What you return must match the records below exactly, apart from the omitted pictures.

(Records shown begins)

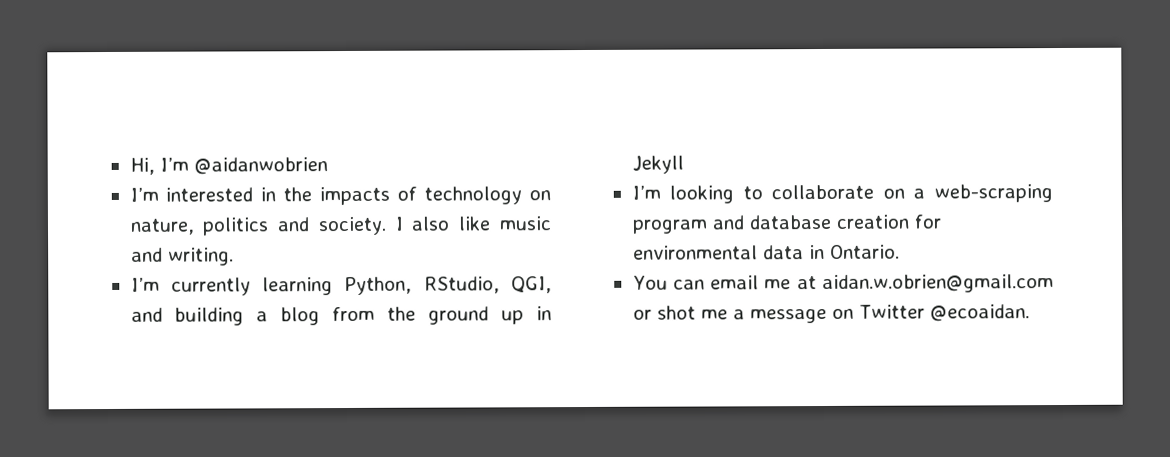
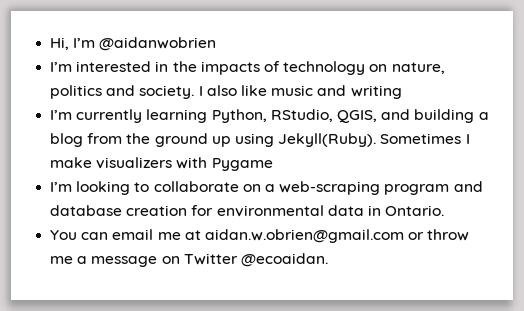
- I also like music and writing.
+ I also like music and writing
- I’m currently learning Python, RStudio, QGI, and building a blog from the ground up in Jekyll
+ I’m currently learning Python, RStudio, QGIS, and building a blog from the ground up using Jekyll(Ruby). Sometimes I make visualizers with Pygame
- You can email me at aidan.w.obrien@gmail.com or shot me a message on Twitter @ecoaidan.
+ You can email me at aidan.w.obrien@gmail.com or throw me a message on Twitter @ecoaidan.

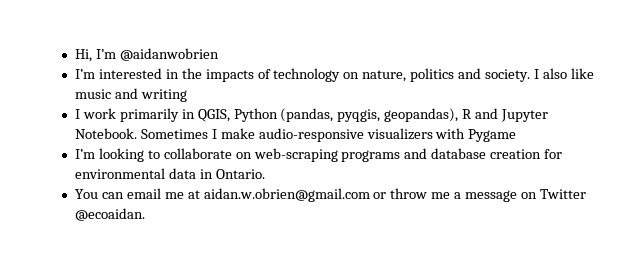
- I’m currently learning Python, RStudio, QGIS, and building a blog from the ground up using Jekyll(Ruby).
+ I work primarily in QGIS, Python (pandas, pyqgis, geopandas), R and Jupyter Notebook.
- Sometimes I make visualizers with Pygame
+ Sometimes I make audio-responsive visualizers with Pygame
- I’m looking to collaborate on a web-scraping program and database creation for environmental data in Ontario.
+ I’m looking to collaborate on web-scraping programs and database creation for environmental data in Ontario.

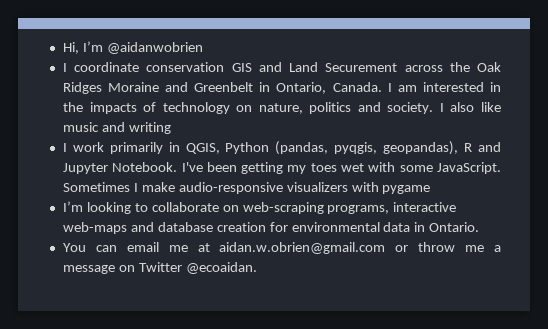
- I’m interested in the impacts of technology on nature, politics and society.
+ I coordinate conservation GIS and Land Securement across the Oak Ridges Moraine and Greenbelt in Ontario, Canada. I am interested in the impacts of technology on nature, politics and society.
+ I've been getting my toes wet with some JavaScript.
- Sometimes I make audio-responsive visualizers with Pygame
+ Sometimes I make audio-responsive visualizers with pygame
- I’m looking to collaborate on web-scraping programs and database creation for environmental data in Ontario.
+ I’m looking to collaborate on web-scraping programs, interactive web-maps and database creation for environmental data in Ontario.

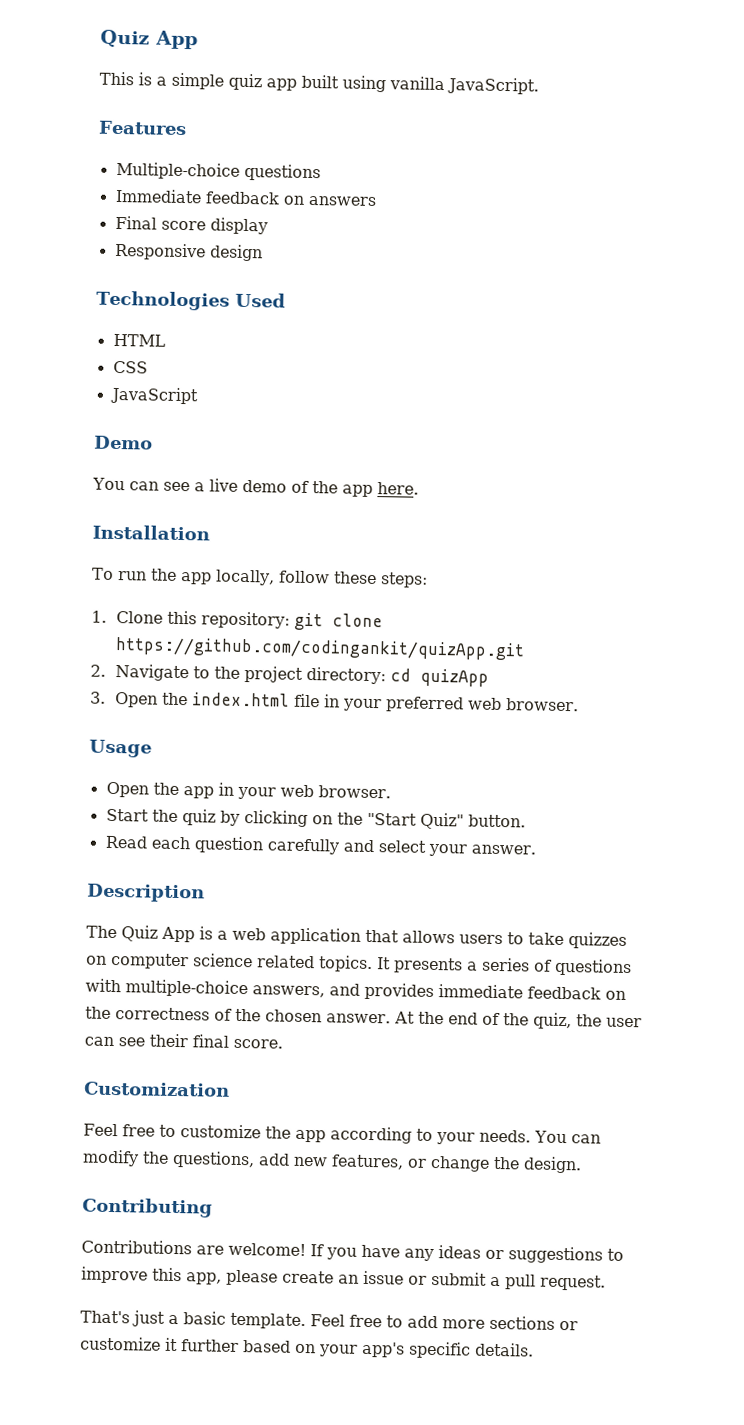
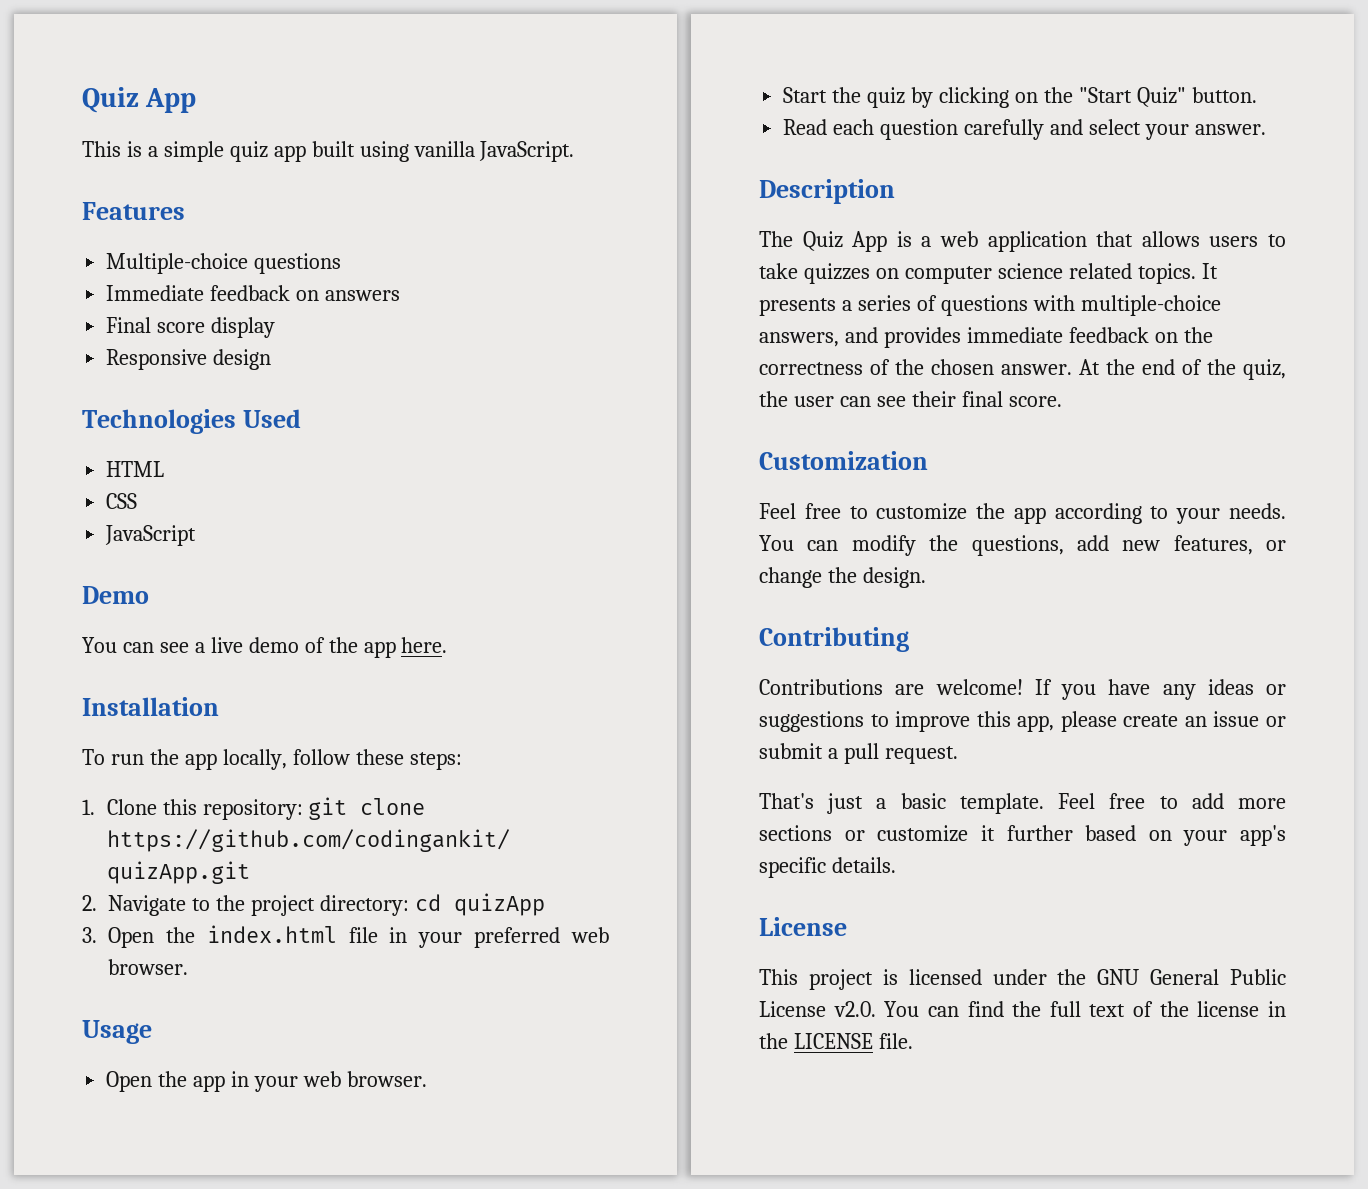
  Feel free to add more sections or customize it further based on your app's specific details.
+ License
+ This project is licensed under the GNU General Public License v2.0. You can find the full text of the license in the LICENSE file.

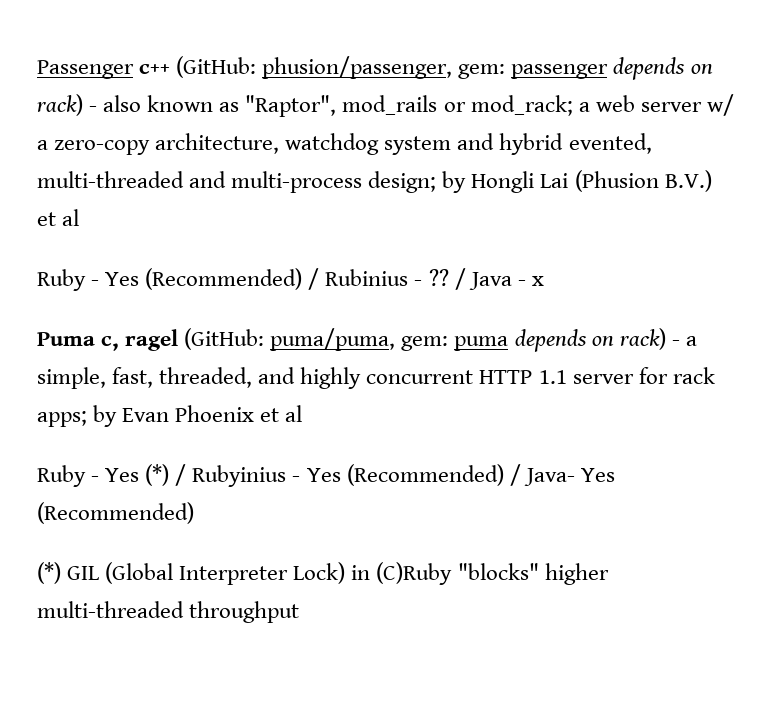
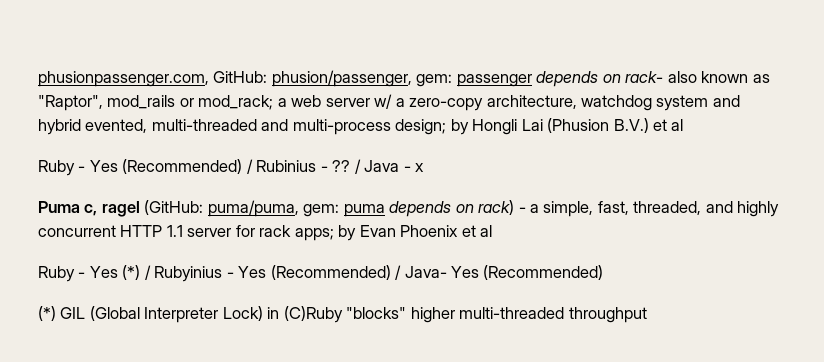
- Passenger c++ (GitHub: phusion/passenger, gem: passenger depends on rack) - also known as "Raptor", mod_rails or mod_rack; a web server w/ a zero-copy architecture, watchdog system and hybrid evented, multi-threaded and multi-process design; by Hongli Lai (Phusion B.V.) et al
+ phusionpassenger.com, GitHub: phusion/passenger, gem: passenger depends on rack- also known as "Raptor", mod_rails or mod_rack; a web server w/ a zero-copy architecture, watchdog system and hybrid evented, multi-threaded and multi-process design; by Hongli Lai (Phusion B.V.) et al

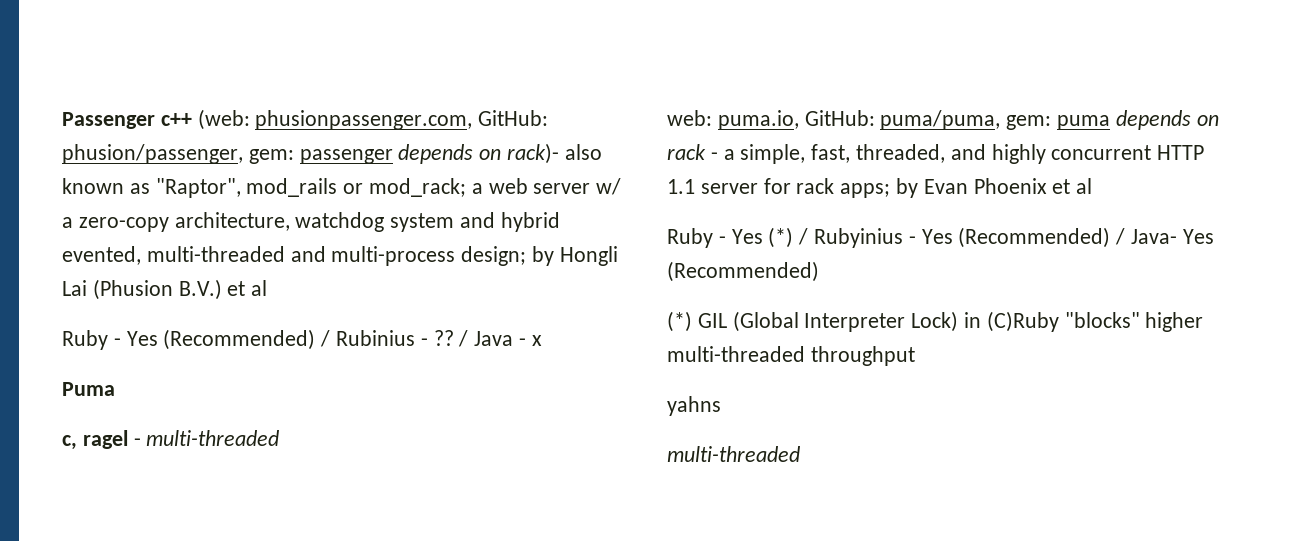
- phusionpassenger.com, GitHub: phusion/passenger, gem: passenger depends on rack- also known as "Raptor", mod_rails or mod_rack; a web server w/ a zero-copy architecture, watchdog system and hybrid evented, multi-threaded and multi-process design; by Hongli Lai (Phusion B.V.) et al
+ Passenger c++ (web: phusionpassenger.com, GitHub: phusion/passenger, gem: passenger depends on rack)- also known as "Raptor", mod_rails or mod_rack; a web server w/ a zero-copy architecture, watchdog system and hybrid evented, multi-threaded and multi-process design; by Hongli Lai (Phusion B.V.) et al
- Puma c, ragel (GitHub: puma/puma, gem: puma depends on rack) - a simple, fast, threaded, and highly concurrent HTTP 1.1 server for rack apps; by Evan Phoenix et al
+ Puma
+ c, ragel - multi-threaded
+ web: puma.io, GitHub: puma/puma, gem: puma depends on rack - a simple, fast, threaded, and highly concurrent HTTP 1.1 server for rack apps; by Evan Phoenix et al
+ yahns
+ multi-threaded

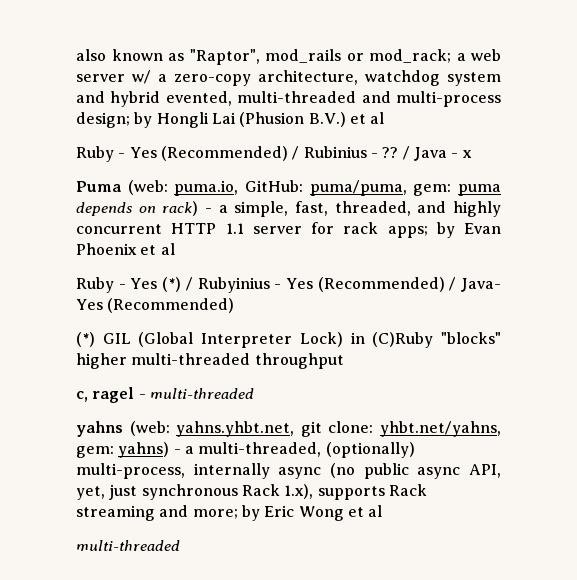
- Passenger c++ (web: phusionpassenger.com, GitHub: phusion/passenger, gem: passenger depends on rack)- also known as "Raptor", mod_rails or mod_rack; a web server w/ a zero-copy architecture, watchdog system and hybrid evented, multi-threaded and multi-process design; by Hongli Lai (Phusion B.V.) et al
+ also known as "Raptor", mod_rails or mod_rack; a web server w/ a zero-copy architecture, watchdog system and hybrid evented, multi-threaded and multi-process design; by Hongli Lai (Phusion B.V.) et al
- Puma
- c, ragel - multi-threaded
- web: puma.io, GitHub: puma/puma, gem: puma depends on rack - a simple, fast, threaded, and highly concurrent HTTP 1.1 server for rack apps; by Evan Phoenix et al
+ Puma (web: puma.io, GitHub: puma/puma, gem: puma depends on rack) - a simple, fast, threaded, and highly concurrent HTTP 1.1 server for rack apps; by Evan Phoenix et al
- yahns
+ c, ragel - multi-threaded
+ yahns (web: yahns.yhbt.net, git clone: yhbt.net/yahns, gem: yahns) - a multi-threaded, (optionally) multi-process, internally async (no public async API, yet, just synchronous Rack 1.x), supports Rack streaming and more; by Eric Wong et al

(Records shown ends)

Problem solution:
- I also like music and writing.
+ I also like music and writing
- I’m currently learning Python, RStudio, QGI, and building a blog from the ground up in Jekyll
+ I’m currently learning Python, RStudio, QGIS, and building a blog from the ground up using Jekyll(Ruby). Sometimes I make visualizers with Pygame
- You can email me at aidan.w.obrien@gmail.com or shot me a message on Twitter @ecoaidan.
+ You can email me at aidan.w.obrien@gmail.com or throw me a message on Twitter @ecoaidan.

- I’m currently learning Python, RStudio, QGIS, and building a blog from the ground up using Jekyll(Ruby).
+ I work primarily in QGIS, Python (pandas, pyqgis, geopandas), R and Jupyter Notebook.
- Sometimes I make visualizers with Pygame
+ Sometimes I make audio-responsive visualizers with Pygame
- I’m looking to collaborate on a web-scraping program and database creation for environmental data in Ontario.
+ I’m looking to collaborate on web-scraping programs and database creation for environmental data in Ontario.

- I’m interested in the impacts of technology on nature, politics and society.
+ I coordinate conservation GIS and Land Securement across the Oak Ridges Moraine and Greenbelt in Ontario, Canada. I am interested in the impacts of technology on nature, politics and society.
+ I've been getting my toes wet with some JavaScript.
- Sometimes I make audio-responsive visualizers with Pygame
+ Sometimes I make audio-responsive visualizers with pygame
- I’m looking to collaborate on web-scraping programs and database creation for environmental data in Ontario.
+ I’m looking to collaborate on web-scraping programs, interactive web-maps and database creation for environmental data in Ontario.

  Feel free to add more sections or customize it further based on your app's specific details.
+ License
+ This project is licensed under the GNU General Public License v2.0. You can find the full text of the license in the LICENSE file.

- Passenger c++ (GitHub: phusion/passenger, gem: passenger depends on rack) - also known as "Raptor", mod_rails or mod_rack; a web server w/ a zero-copy architecture, watchdog system and hybrid evented, multi-threaded and multi-process design; by Hongli Lai (Phusion B.V.) et al
+ phusionpassenger.com, GitHub: phusion/passenger, gem: passenger depends on rack- also known as "Raptor", mod_rails or mod_rack; a web server w/ a zero-copy architecture, watchdog system and hybrid evented, multi-threaded and multi-process design; by Hongli Lai (Phusion B.V.) et al

- phusionpassenger.com, GitHub: phusion/passenger, gem: passenger depends on rack- also known as "Raptor", mod_rails or mod_rack; a web server w/ a zero-copy architecture, watchdog system and hybrid evented, multi-threaded and multi-process design; by Hongli Lai (Phusion B.V.) et al
+ Passenger c++ (web: phusionpassenger.com, GitHub: phusion/passenger, gem: passenger depends on rack)- also known as "Raptor", mod_rails or mod_rack; a web server w/ a zero-copy architecture, watchdog system and hybrid evented, multi-threaded and multi-process design; by Hongli Lai (Phusion B.V.) et al
- Puma c, ragel (GitHub: puma/puma, gem: puma depends on rack) - a simple, fast, threaded, and highly concurrent HTTP 1.1 server for rack apps; by Evan Phoenix et al
+ Puma
+ c, ragel - multi-threaded
+ web: puma.io, GitHub: puma/puma, gem: puma depends on rack - a simple, fast, threaded, and highly concurrent HTTP 1.1 server for rack apps; by Evan Phoenix et al
+ yahns
+ multi-threaded

- Passenger c++ (web: phusionpassenger.com, GitHub: phusion/passenger, gem: passenger depends on rack)- also known as "Raptor", mod_rails or mod_rack; a web server w/ a zero-copy architecture, watchdog system and hybrid evented, multi-threaded and multi-process design; by Hongli Lai (Phusion B.V.) et al
+ also known as "Raptor", mod_rails or mod_rack; a web server w/ a zero-copy architecture, watchdog system and hybrid evented, multi-threaded and multi-process design; by Hongli Lai (Phusion B.V.) et al
- Puma
- c, ragel - multi-threaded
- web: puma.io, GitHub: puma/puma, gem: puma depends on rack - a simple, fast, threaded, and highly concurrent HTTP 1.1 server for rack apps; by Evan Phoenix et al
+ Puma (web: puma.io, GitHub: puma/puma, gem: puma depends on rack) - a simple, fast, threaded, and highly concurrent HTTP 1.1 server for rack apps; by Evan Phoenix et al
- yahns
+ c, ragel - multi-threaded
+ yahns (web: yahns.yhbt.net, git clone: yhbt.net/yahns, gem: yahns) - a multi-threaded, (optionally) multi-process, internally async (no public async API, yet, just synchronous Rack 1.x), supports Rack streaming and more; by Eric Wong et al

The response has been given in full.